▸ **WHAT IS BEING ASKED**:
Your answer should hold exactly the lines below from the line with "text-decoration: none ->" through the line with "gap: 6px ->", both included, and no pictures at all.

▸ **THE RECORDS**:
::::::::::

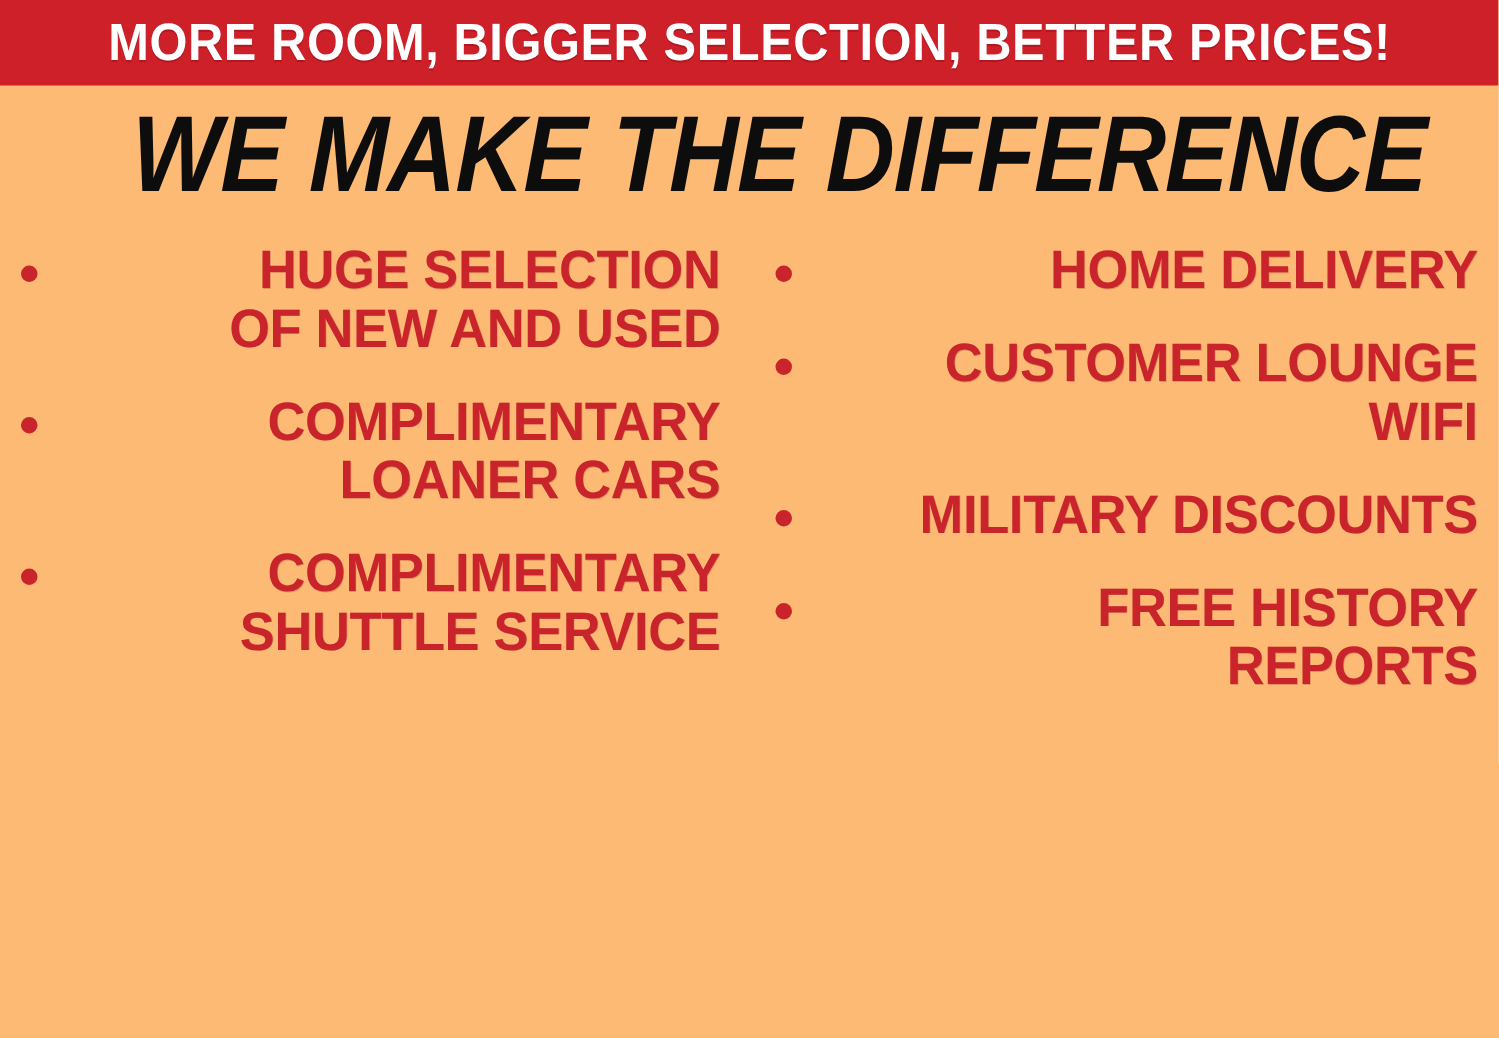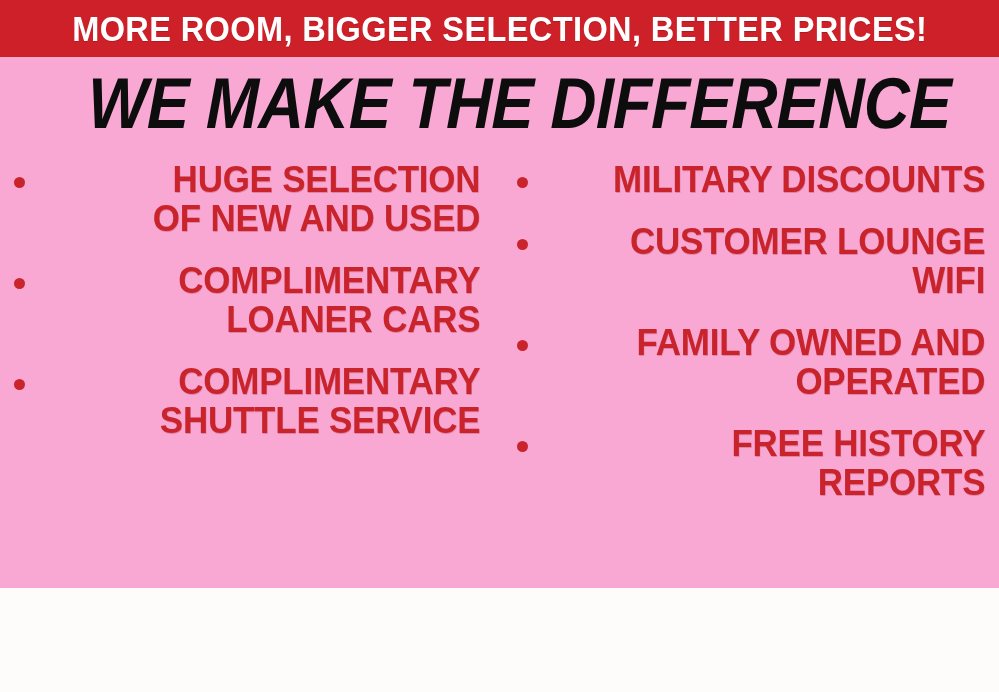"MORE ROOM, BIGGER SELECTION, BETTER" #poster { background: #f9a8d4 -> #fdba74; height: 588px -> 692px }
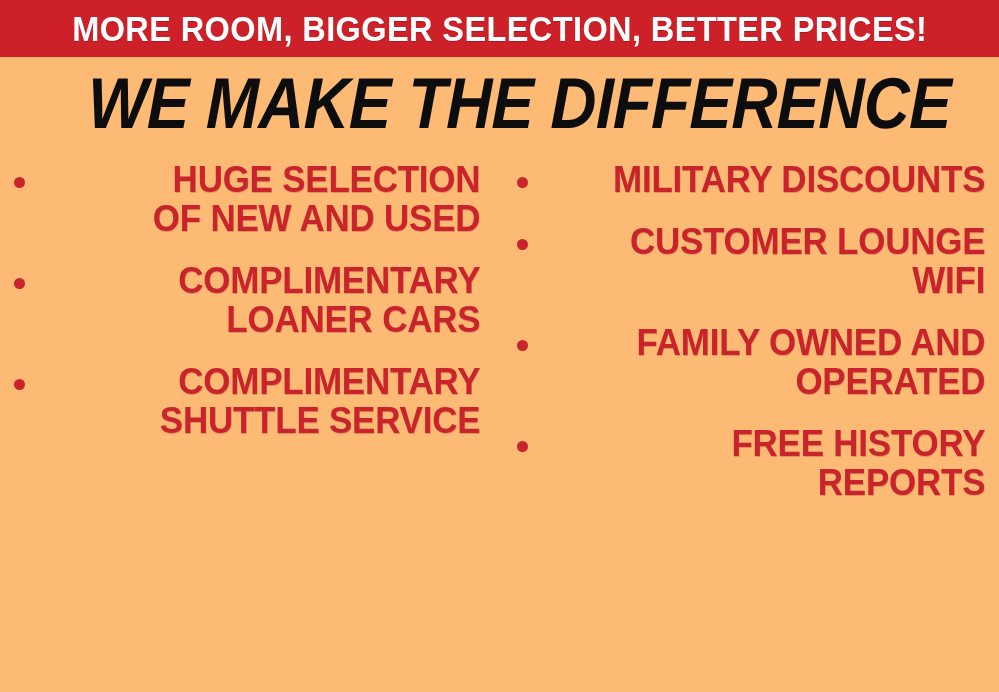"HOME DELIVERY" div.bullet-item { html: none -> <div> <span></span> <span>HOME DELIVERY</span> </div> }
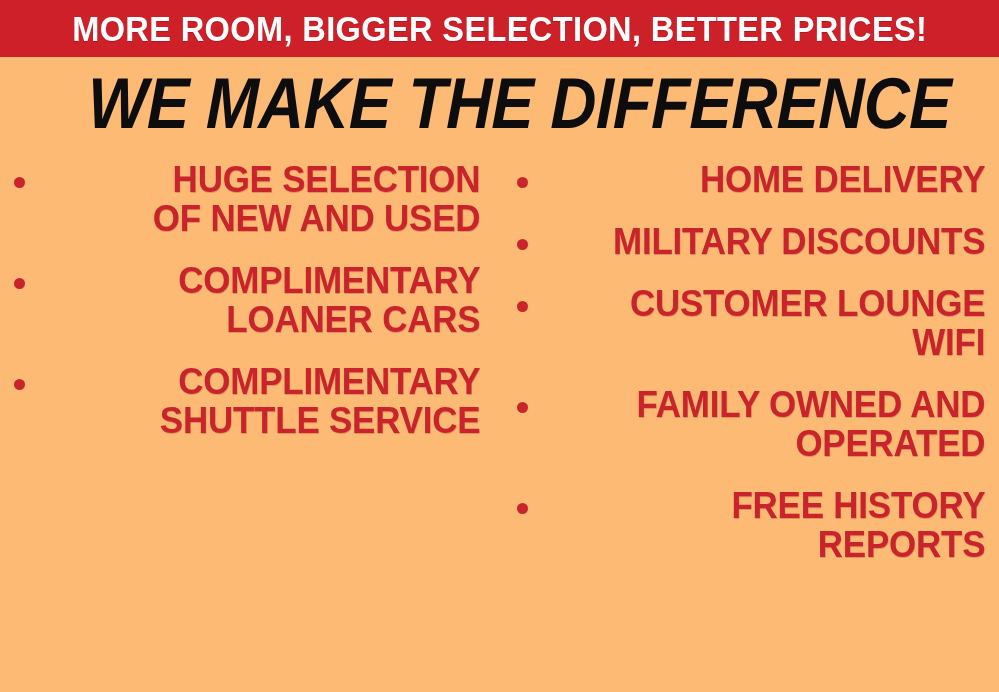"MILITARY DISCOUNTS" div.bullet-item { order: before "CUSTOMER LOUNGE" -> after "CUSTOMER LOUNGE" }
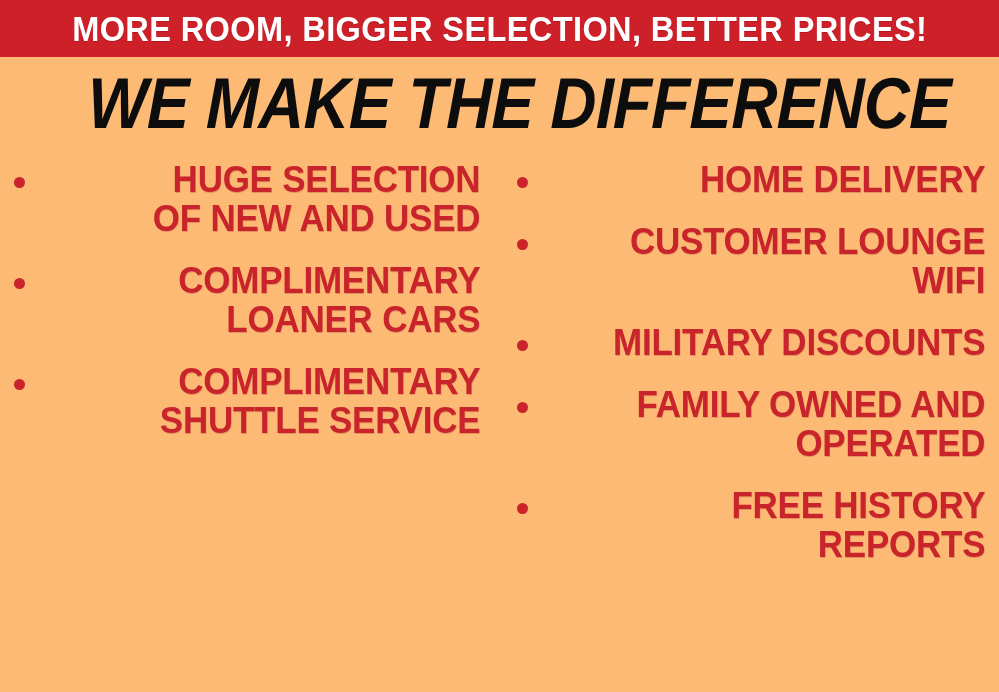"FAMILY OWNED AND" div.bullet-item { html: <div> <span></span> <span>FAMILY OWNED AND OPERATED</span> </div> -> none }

::::::::::

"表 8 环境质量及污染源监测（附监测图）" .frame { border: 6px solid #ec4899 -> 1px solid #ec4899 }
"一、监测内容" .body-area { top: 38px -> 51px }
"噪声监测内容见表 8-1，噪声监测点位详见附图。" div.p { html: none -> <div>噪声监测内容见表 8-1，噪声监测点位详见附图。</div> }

::::::::::

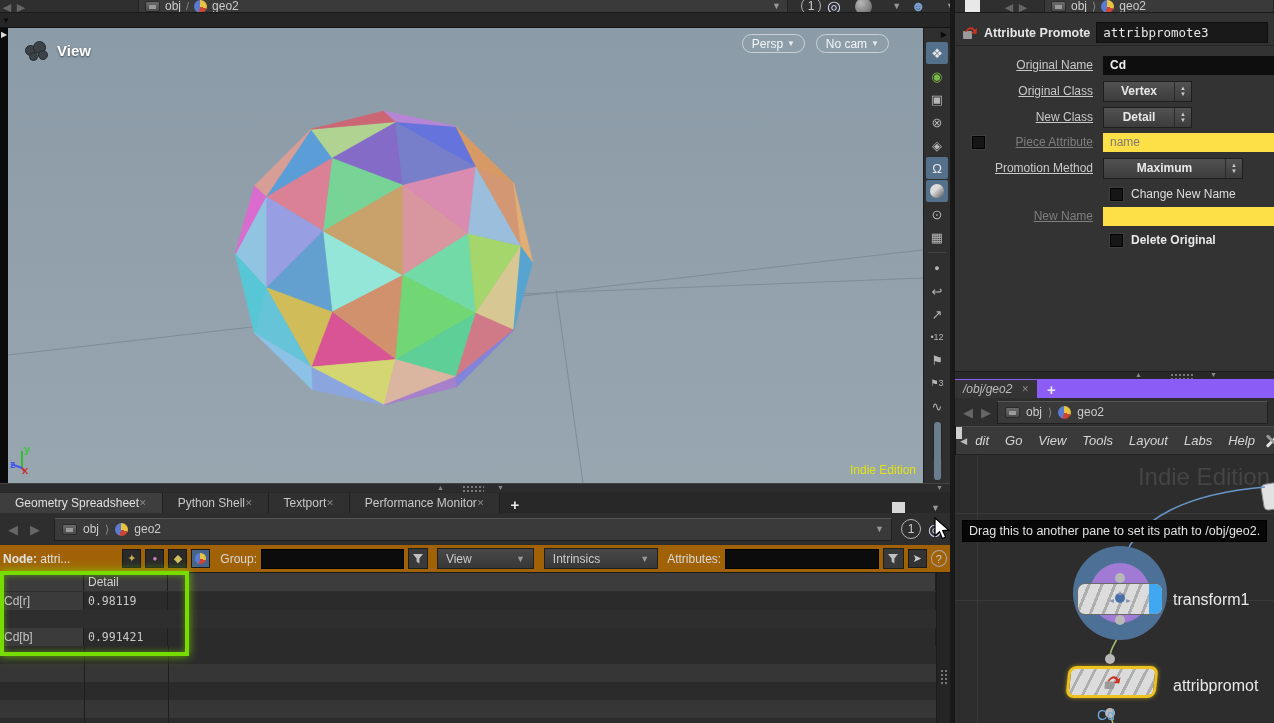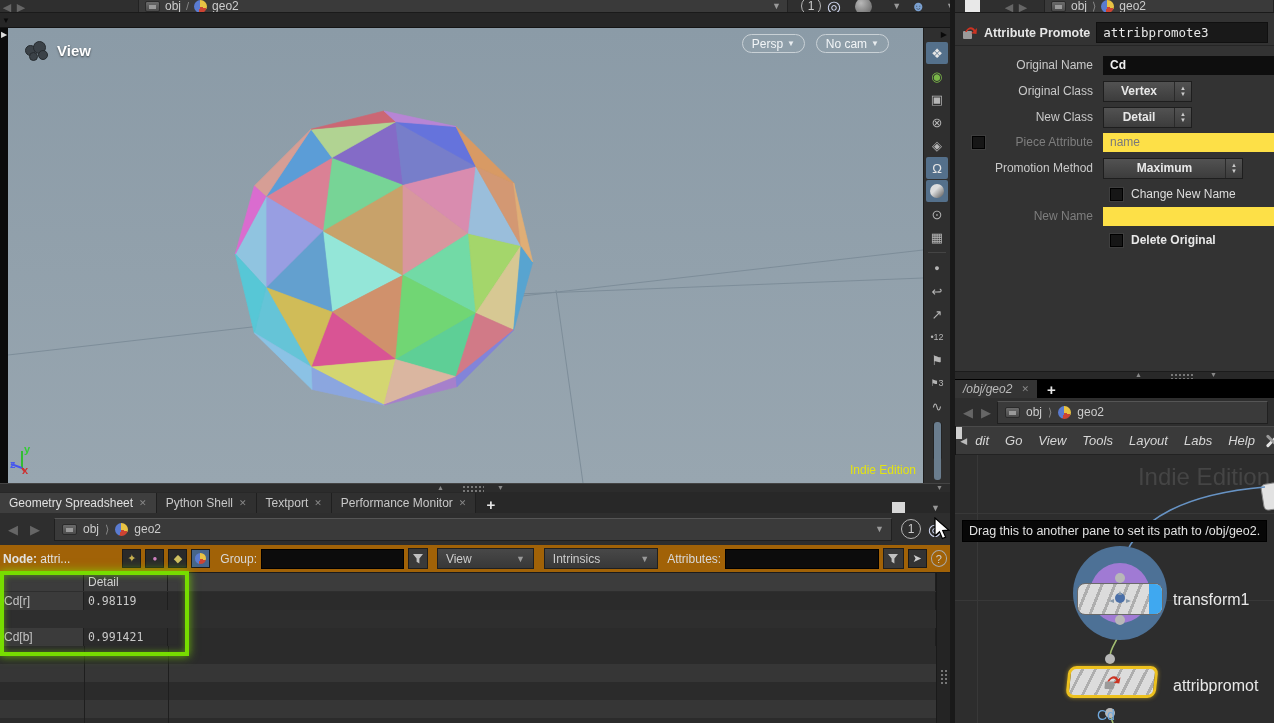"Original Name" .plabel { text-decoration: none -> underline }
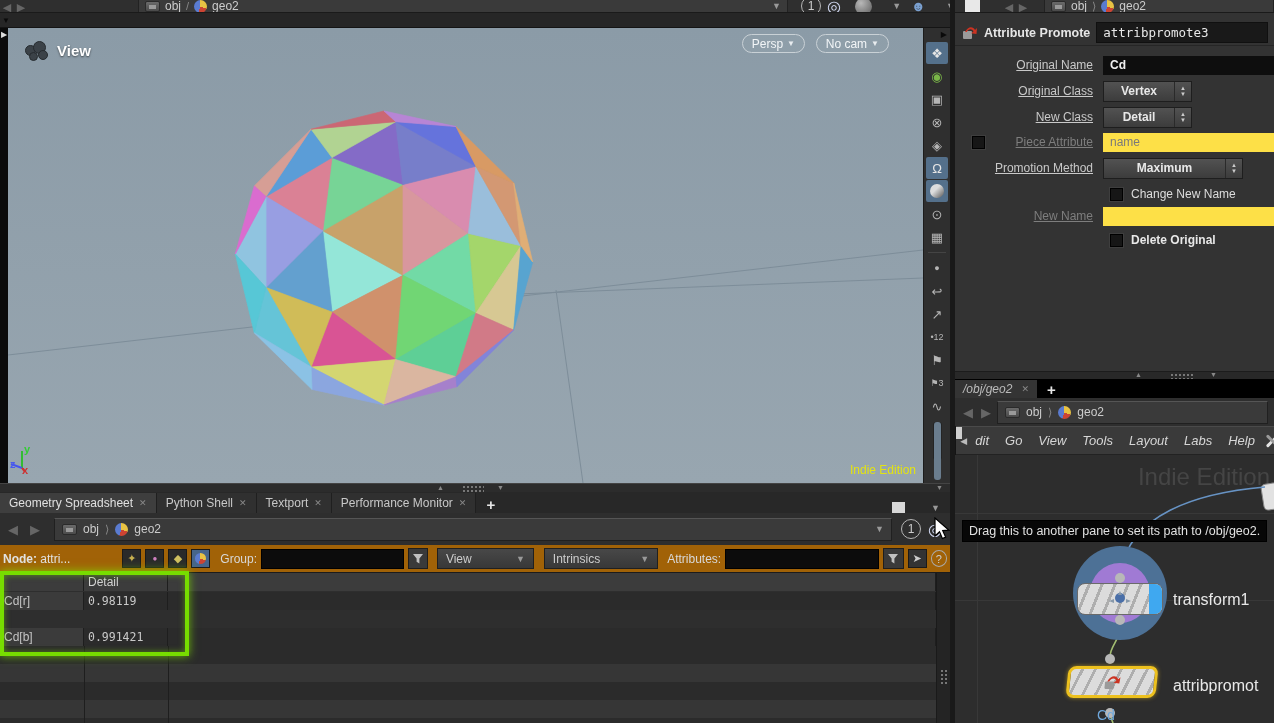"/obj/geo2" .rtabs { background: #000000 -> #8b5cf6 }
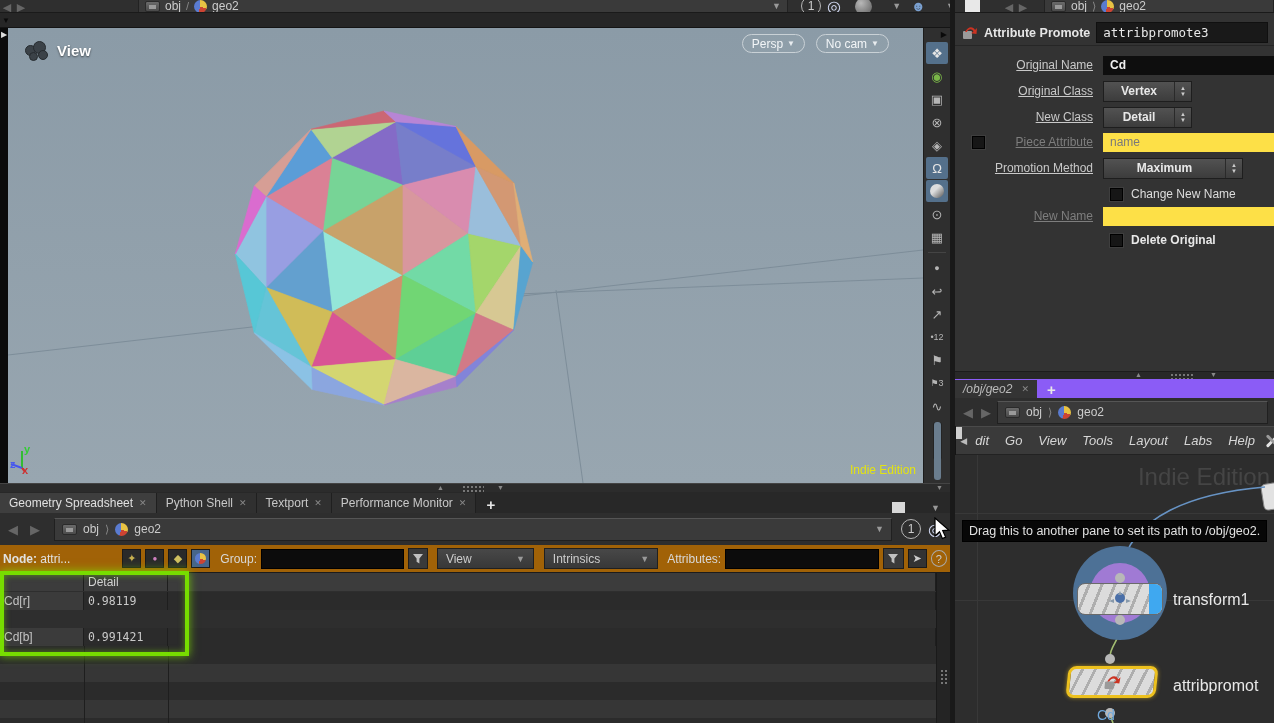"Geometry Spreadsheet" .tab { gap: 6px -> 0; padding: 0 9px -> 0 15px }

::::::::::

▸ **RESULT**:
"Original Name" .plabel { text-decoration: none -> underline }
"/obj/geo2" .rtabs { background: #000000 -> #8b5cf6 }
"Geometry Spreadsheet" .tab { gap: 6px -> 0; padding: 0 9px -> 0 15px }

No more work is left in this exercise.